# Deploy a Face Detection and Recognition Model - Local

## Intro

**Face detection**  
In order to input only face pixels into the network, all input images are passed through a pretrained face detection and alignment model, [MTCNN detector](https://kpzhang93.github.io/MTCNN_face_detection_alignment/index.html). The output of this model are landmark points and a bounding box corresponding to the face in the image. Using this output, the image is processed using affine transforms to generate the aligned face images which are input to the network.

**Face feature generation**  
For each face image, the model produces a fixed length embedding vector corresponding to the face in the image. The vectors from face images of a single person have a higher similarity than that from different persons. Therefore, the model is primarily used for face recognition/verification. It can also be used in other applications like facial feature based clustering.  

**Model artifacts**     
In this implementation, we use LResNet100E-IR, ResNet100 backend with [ArcFace](https://arxiv.org/abs/1801.07698) loss.   
For both the MTCNN detector and the ResNet we use and use the pre-trained models from [ONNX Model Zoo](https://github.com/onnx/models), then import the [ONNX](http://onnx.ai/) files into MXNet model.

### Imports and environment setting

We start installing the necessary libraries as indicated in the `requirement.txt` file.

In [None]:
import sys

!{sys.executable} -m pip install -q -r model/code/requirements.txt

We can now import the libraries that we need to run this notebook.
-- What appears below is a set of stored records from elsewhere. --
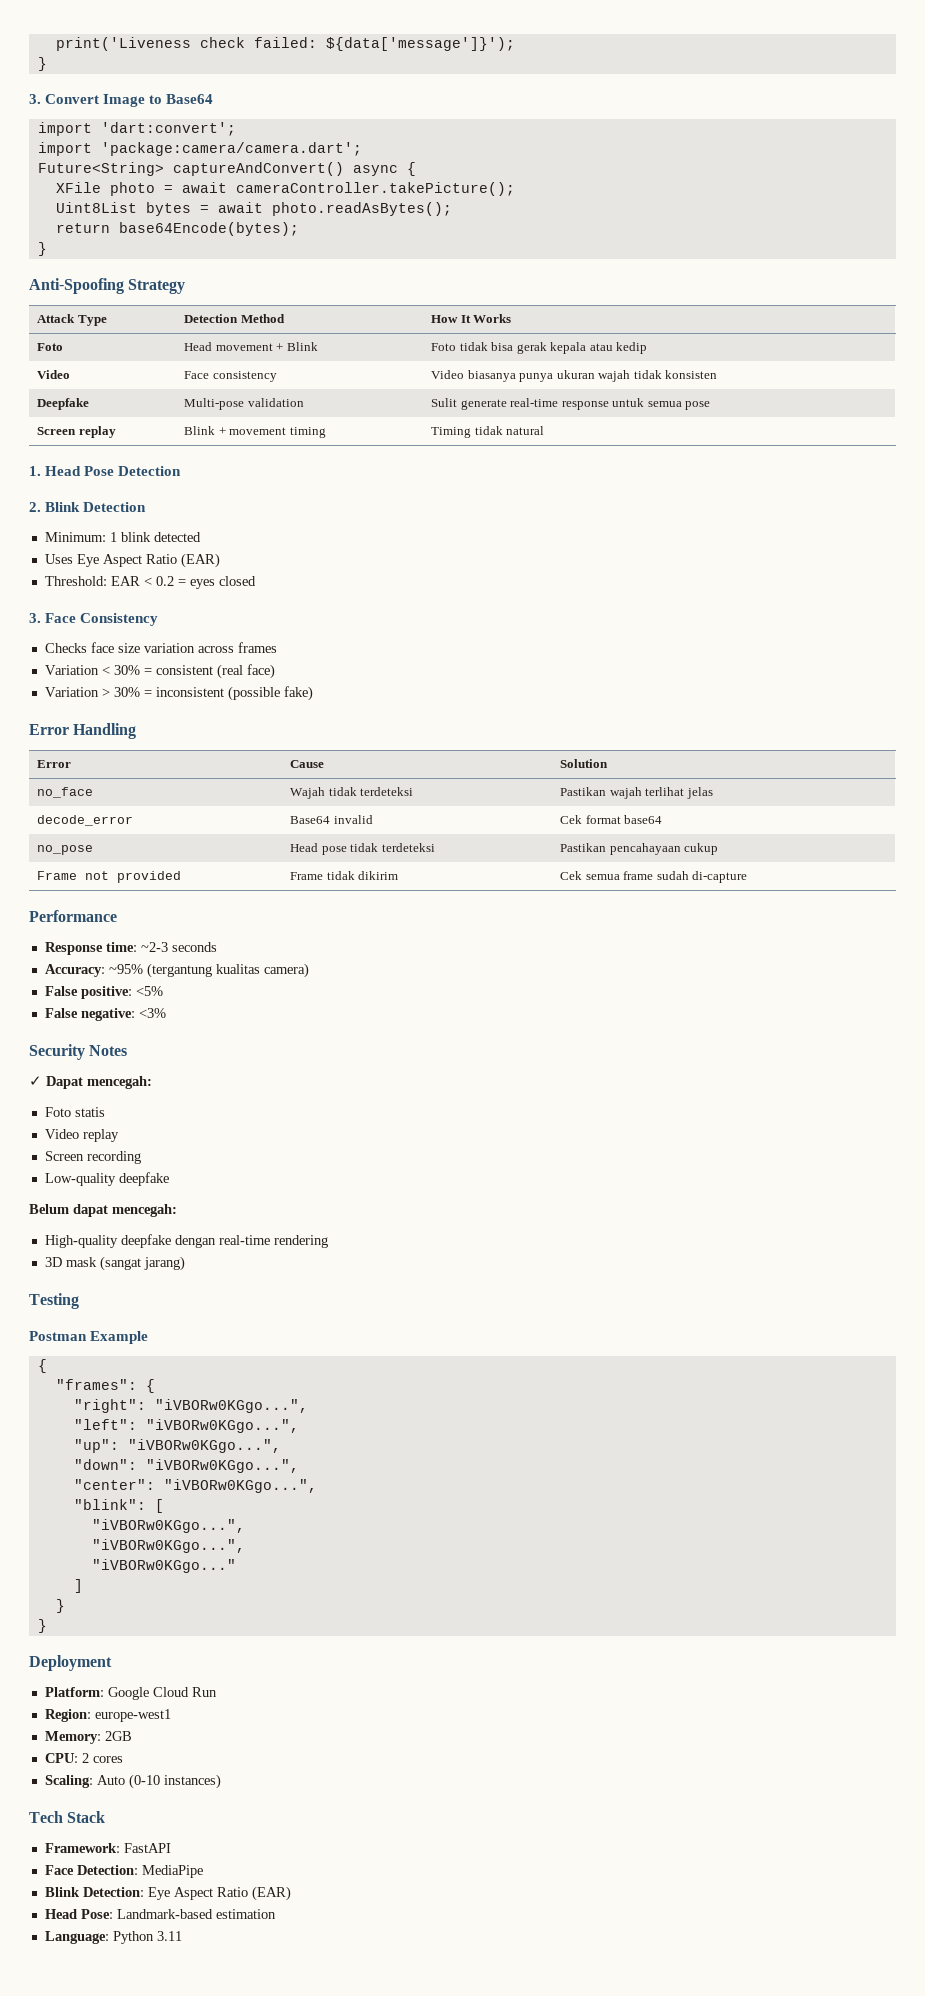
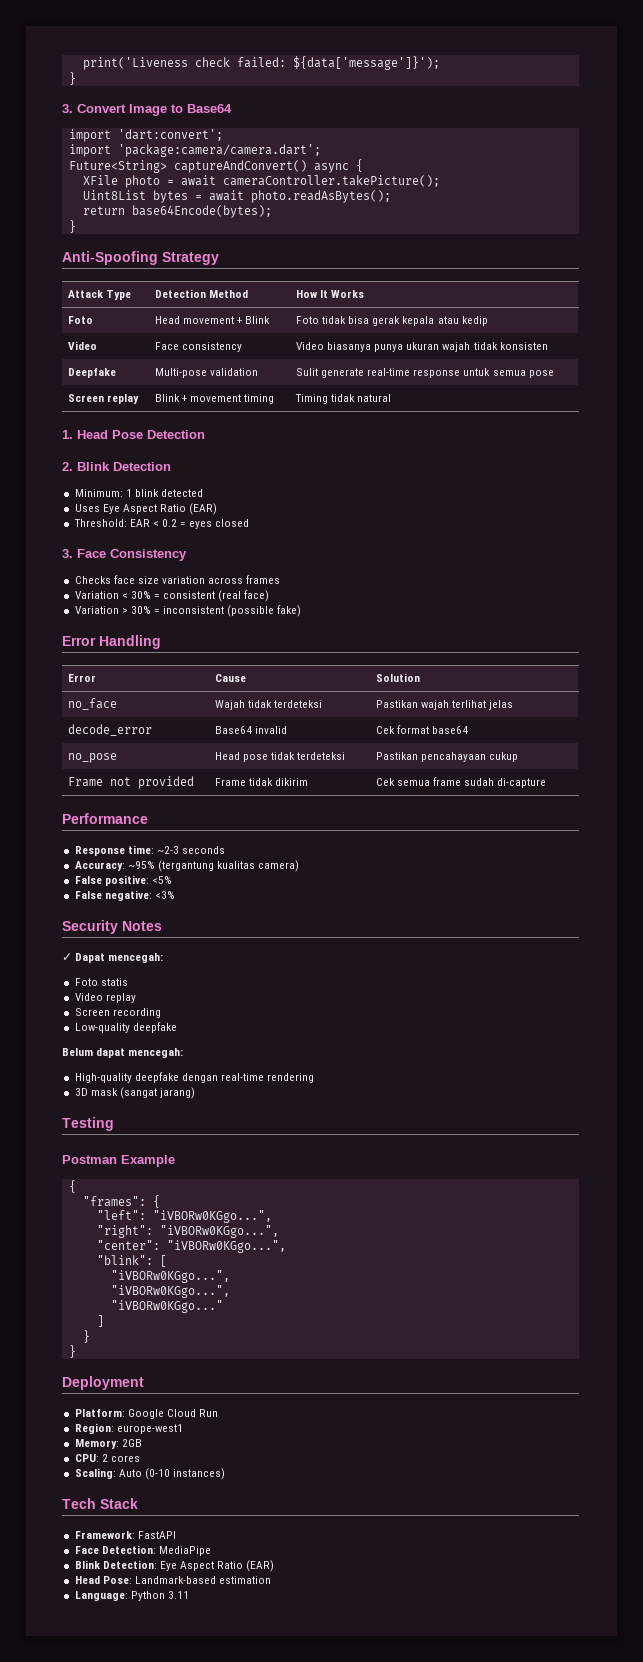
- "right": "iVBORw0KGgo...",
- "up": "iVBORw0KGgo...",
- "down": "iVBORw0KGgo...",
+ "right": "iVBORw0KGgo...",

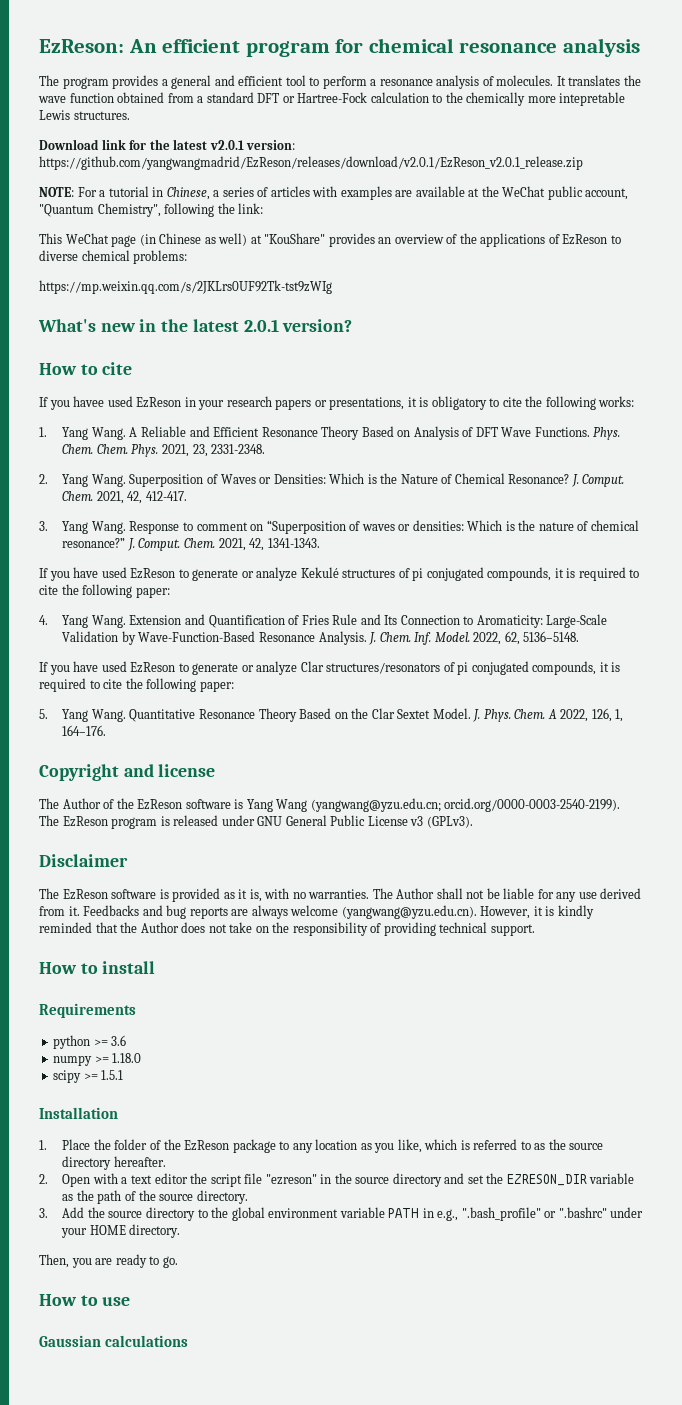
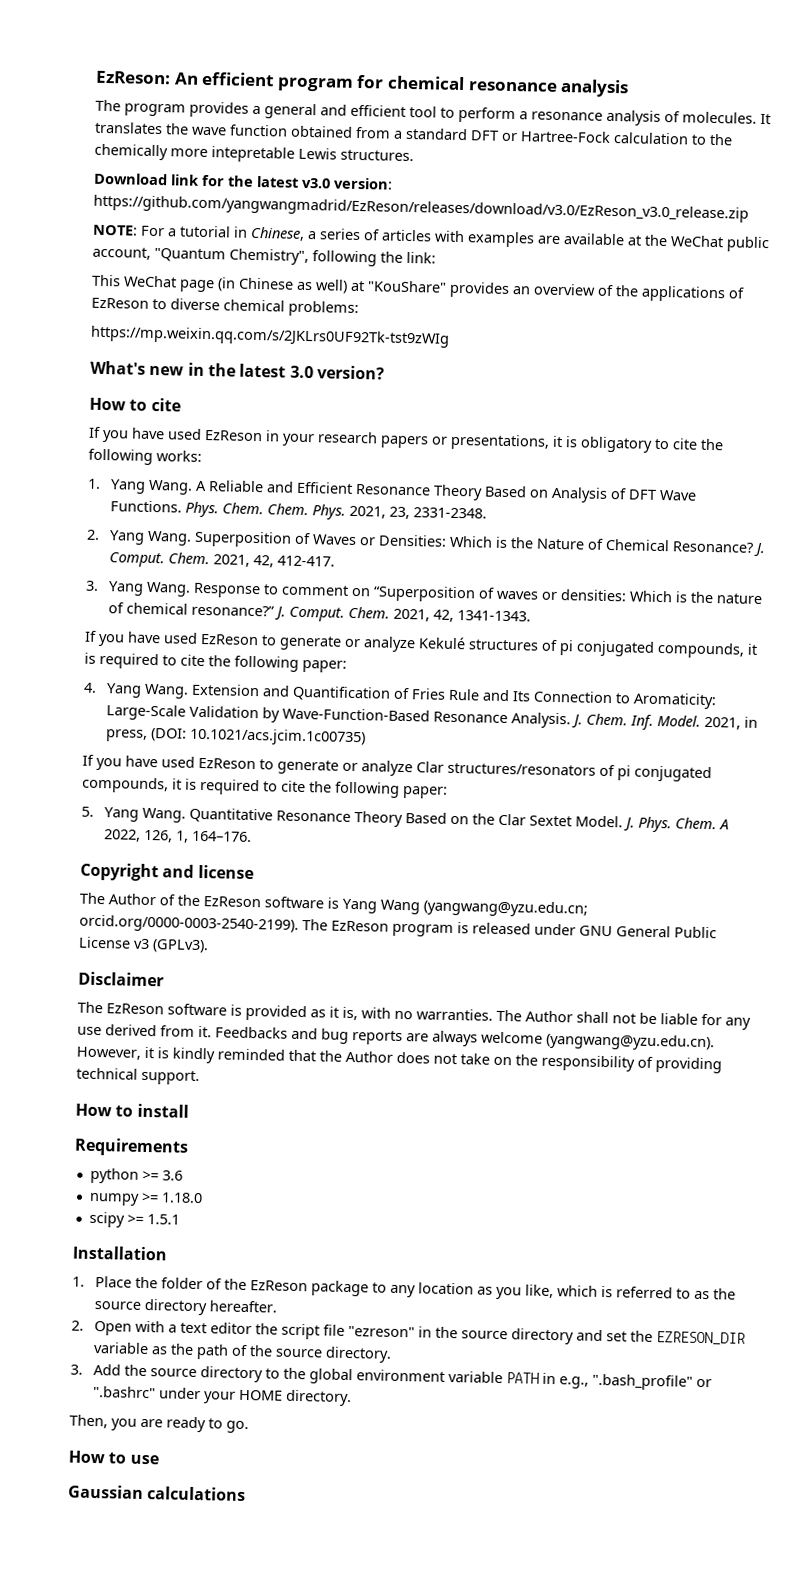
- Download link for the latest v2.0.1 version: https://github.com/yangwangmadrid/EzReson/releases/download/v2.0.1/EzReson_v2.0.1_release.zip
+ Download link for the latest v3.0 version: https://github.com/yangwangmadrid/EzReson/releases/download/v3.0/EzReson_v3.0_release.zip
- What's new in the latest 2.0.1 version?
+ What's new in the latest 3.0 version?
- If you havee used EzReson in your research papers or presentations, it is obligatory to cite the following works:
+ If you have used EzReson in your research papers or presentations, it is obligatory to cite the following works:
- 2022, 62, 5136–5148.
+ 2021, in press, (DOI: 10.1021/acs.jcim.1c00735)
We also include a custom python library `mtcnn_detector.py`, that provides some useful abstractions for detecting and processing faces from images.

In [None]:
from pathlib import Path

import cv2
import matplotlib.pyplot as plt
import mxnet as mx
import numpy as np
from mxnet.contrib.onnx.onnx2mx.import_model import import_model
from skimage import transform as trans

from model.code.mtcnn_detector import MtcnnDetector

We set the context to make sure to use a GPU if available (and properly configured)

In [None]:
# Determine and set context
if len(mx.test_utils.list_gpus()) == 0:
    ctx = mx.cpu()
else:
    ctx = mx.gpu(0)

We also define some file paths for this project.

In [None]:
model_local_path = Path("model")
code_local_path = model_local_path / "code"
images_local_path = Path("images")

## Step 1 - Face detection
We start by downloading the pre-trained MTCNN model.

In [None]:
def download_mtcnn_model(i, dirname: str):
    base_url = f"https://s3.amazonaws.com/onnx-model-zoo/arcface/mtcnn-model/det{i+1}"
    mx.test_utils.download(url=f"{base_url}-0001.params", dirname=dirname)
    mx.test_utils.download(url=f"{base_url}-symbol.json", dirname=dirname)
    mx.test_utils.download(url=f"{base_url}.caffemodel", dirname=dirname)
    mx.test_utils.download(url=f"{base_url}.prototxt", dirname=dirname)
    return "Done"


mtcnn_local_path = model_local_path / "mtcnn-model"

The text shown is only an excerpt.